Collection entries
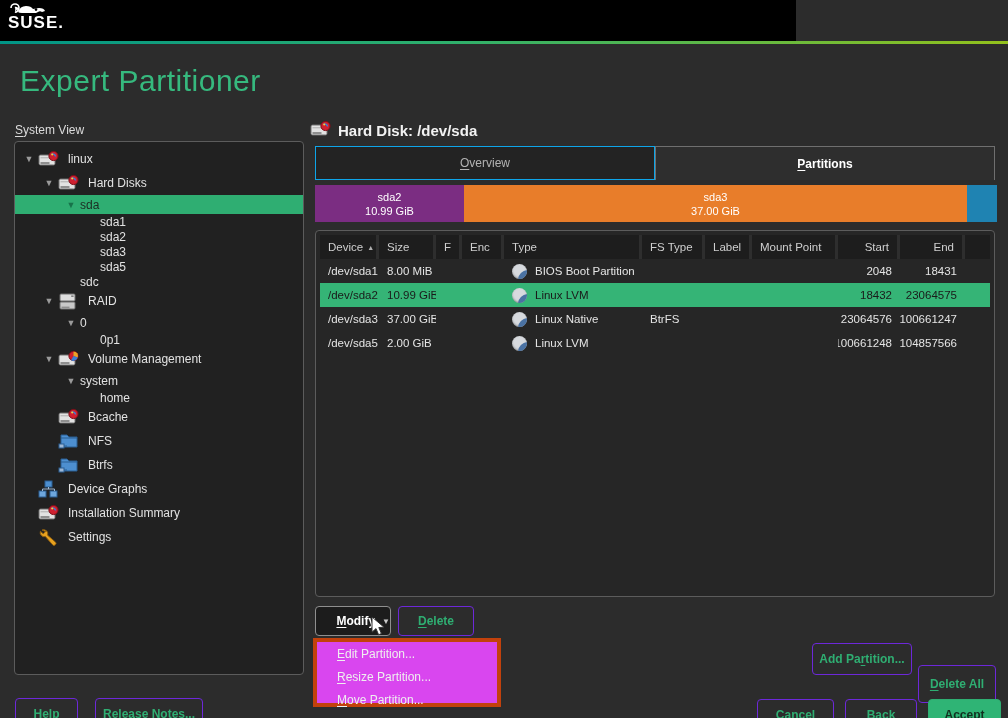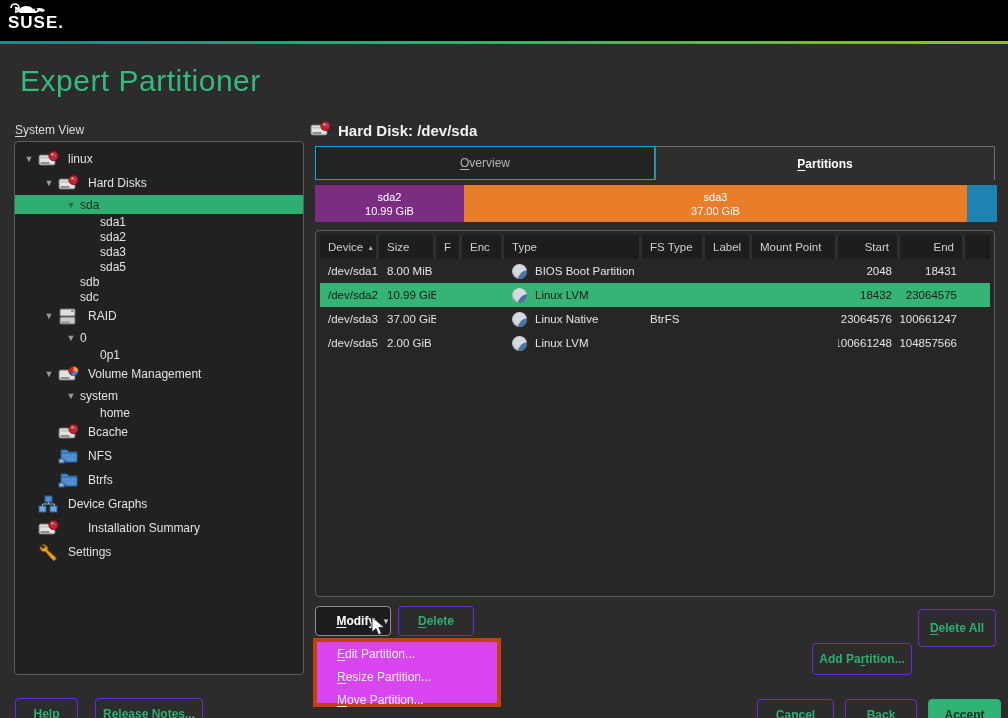"SUSE." .topbar { width: 1008px -> 796px }
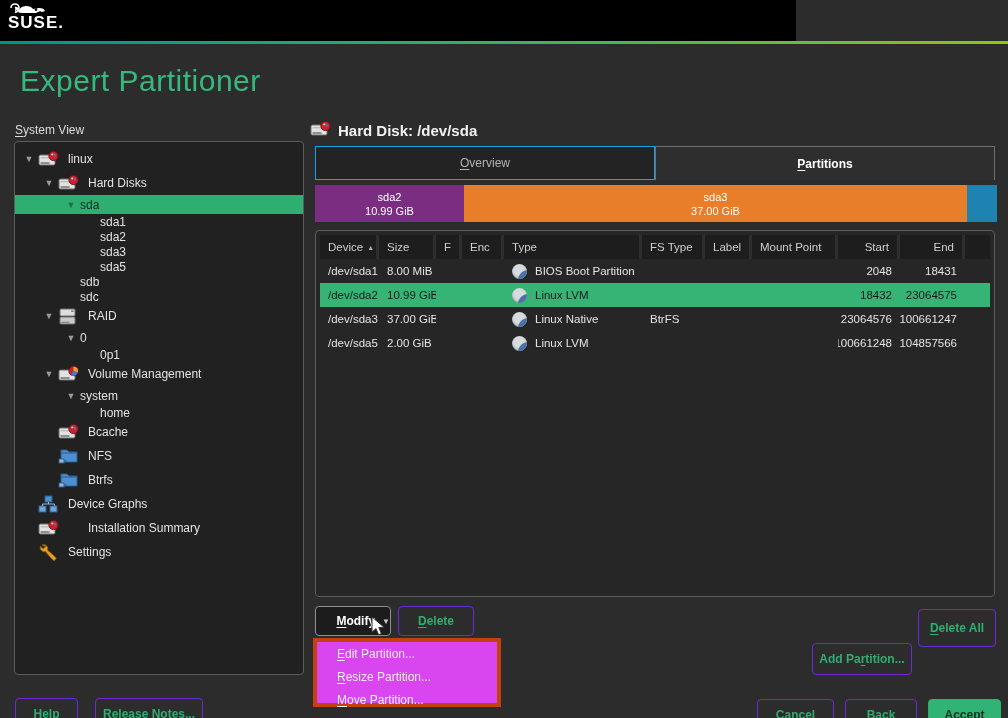"sdb" div.tree-row { html: <div> <span>sdb</span> </div> -> none }
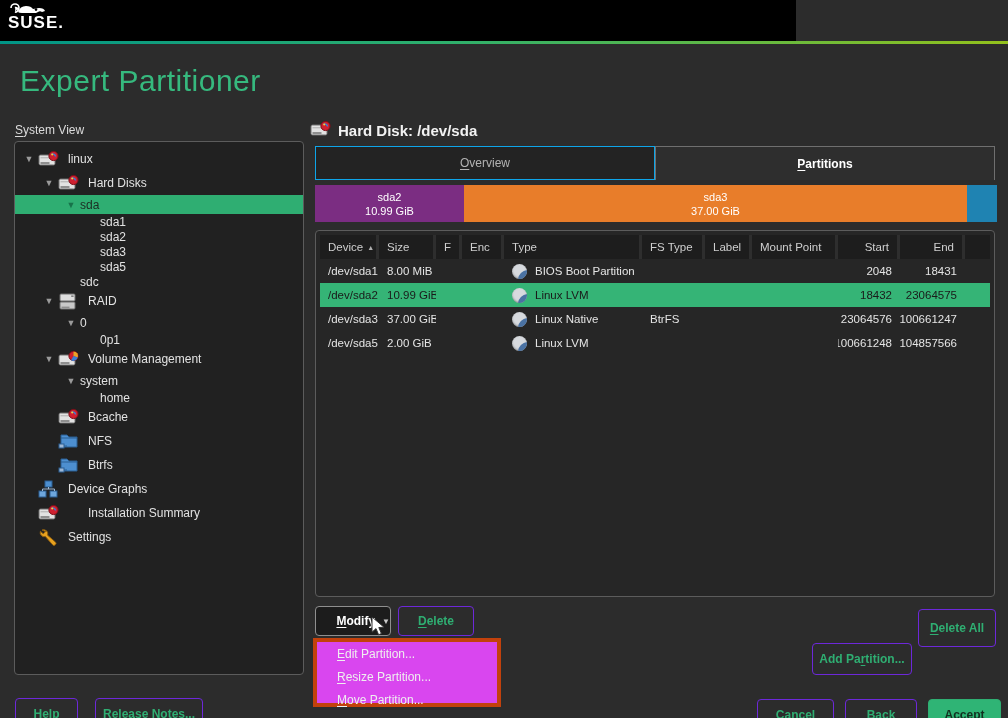"Installation Summary" div.tree-row { gap: 20px -> none }
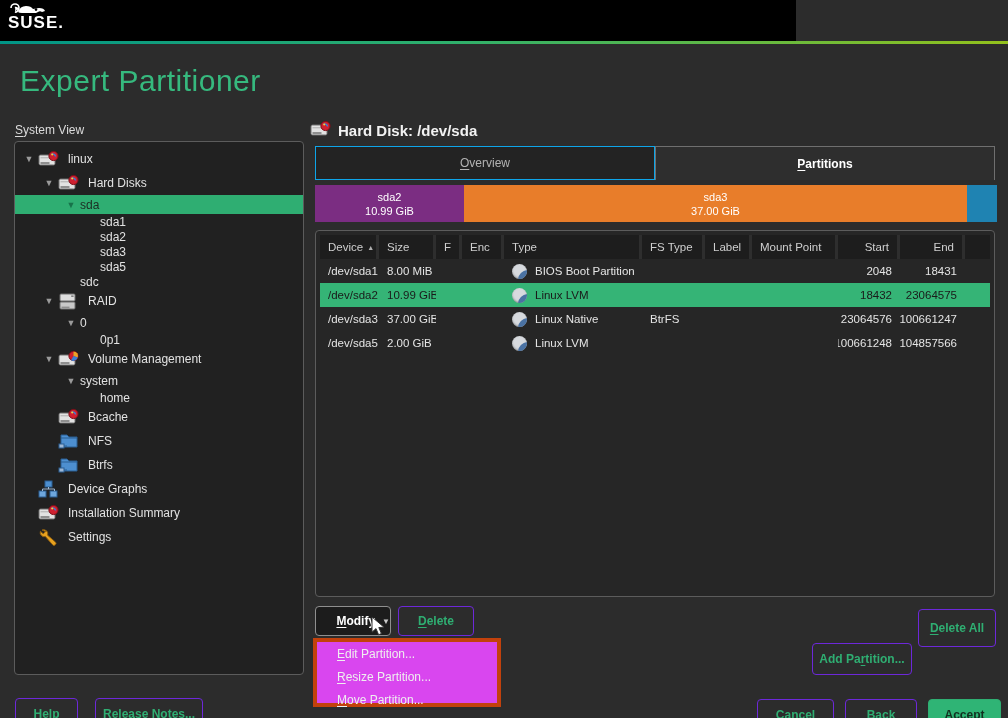"Delete All" div.btn { top: 609px -> 665px }
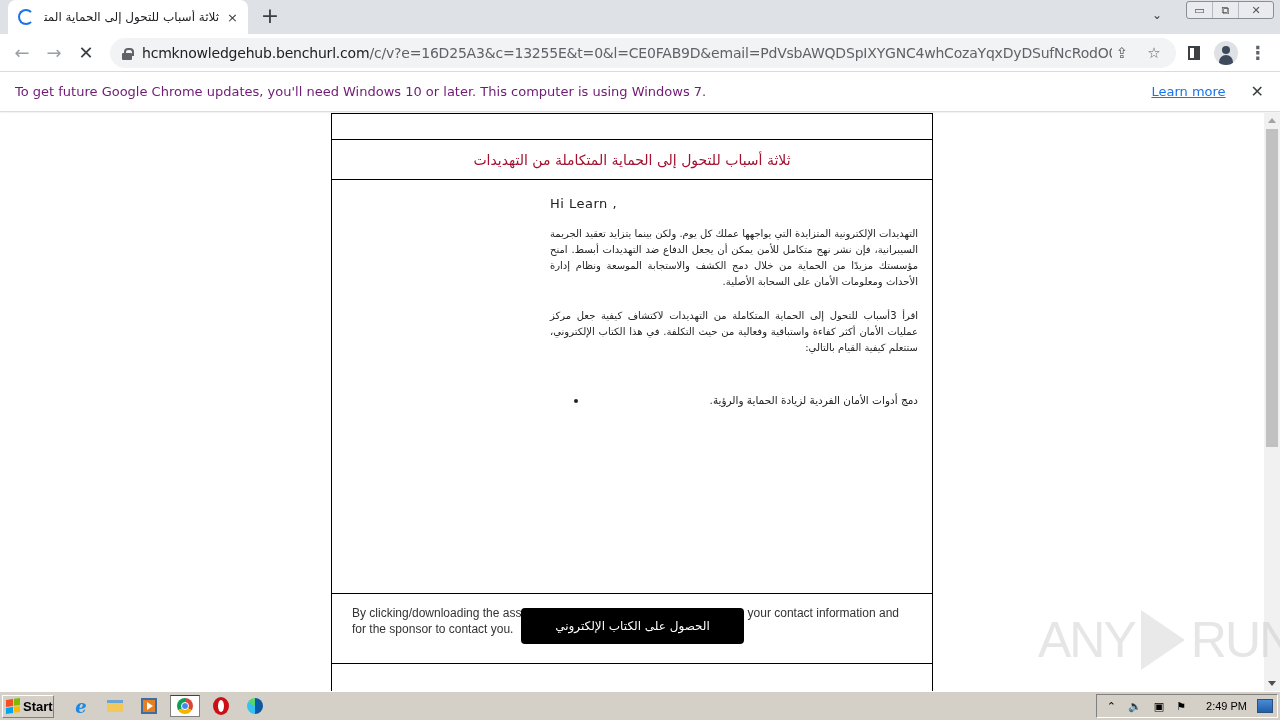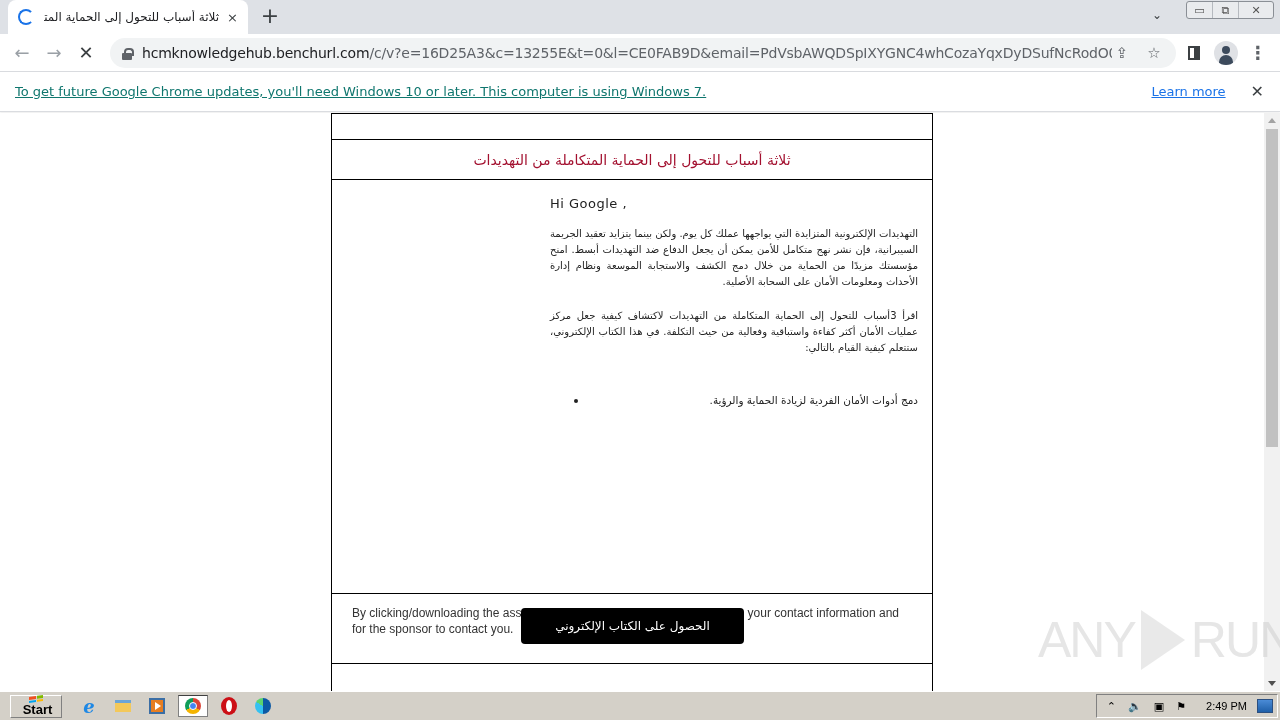"To get future Google Chrome" .infobar-text { color: #0f766e -> #701a75; text-decoration: underline -> none }
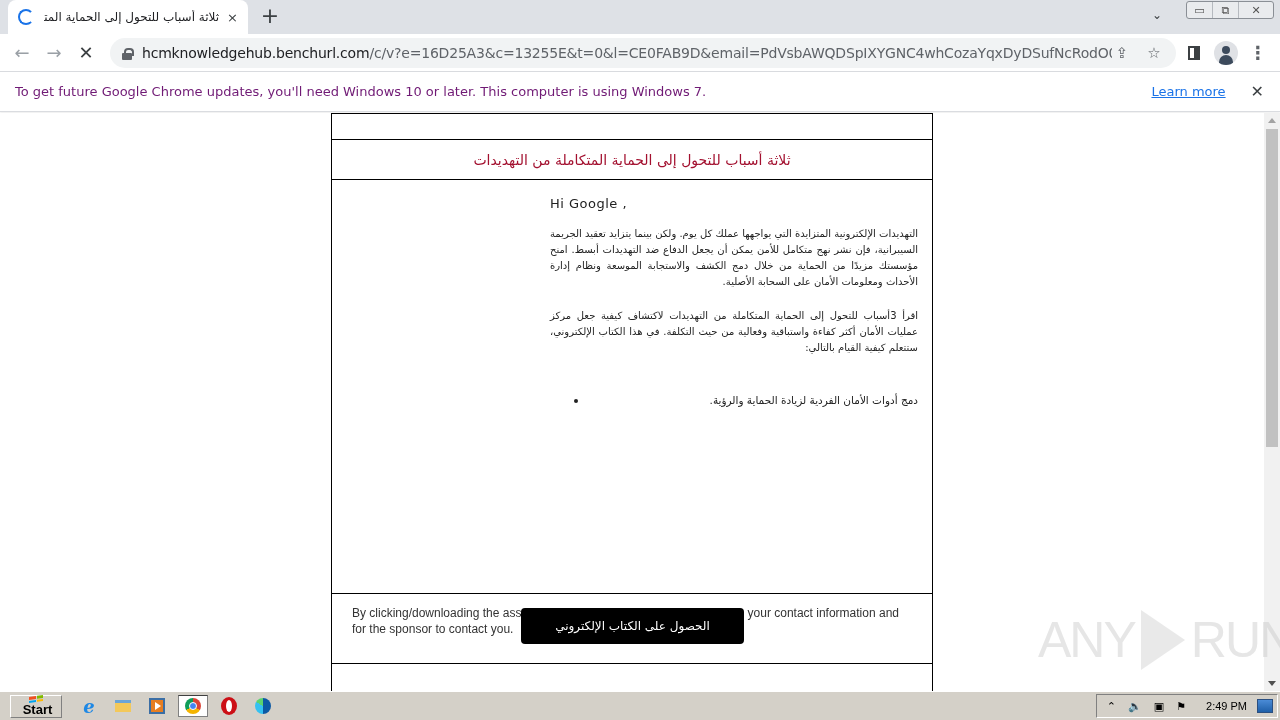"Hi Google ," div.greeting { text: Google -> Learn }
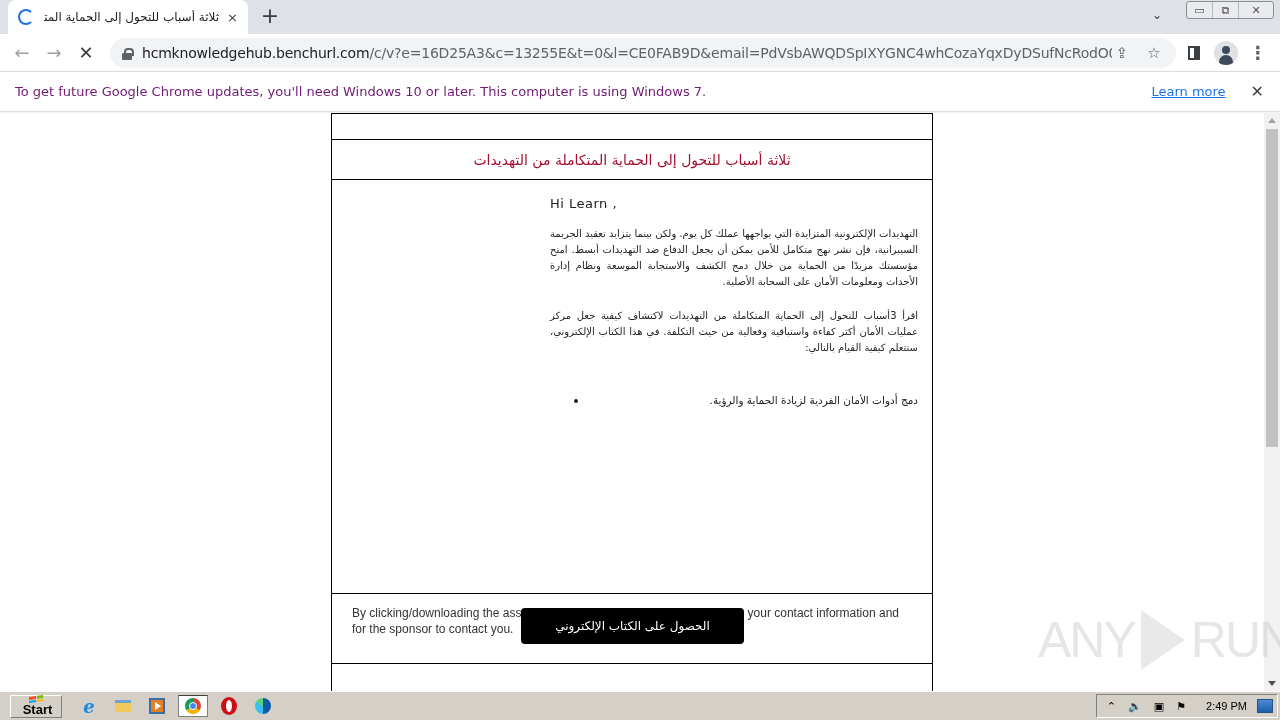"Start" .start { flex-direction: column -> none; margin-left: 10px -> 2px }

**Task**
Every record above must reappear exactly in the answer, minus its pictures.

**Exercise answer**
"SUSE." .topbar { width: 1008px -> 796px }
"sdb" div.tree-row { html: <div> <span>sdb</span> </div> -> none }
"Installation Summary" div.tree-row { gap: 20px -> none }
"Delete All" div.btn { top: 609px -> 665px }
"To get future Google Chrome" .infobar-text { color: #0f766e -> #701a75; text-decoration: underline -> none }
"Hi Google ," div.greeting { text: Google -> Learn }
"Start" .start { flex-direction: column -> none; margin-left: 10px -> 2px }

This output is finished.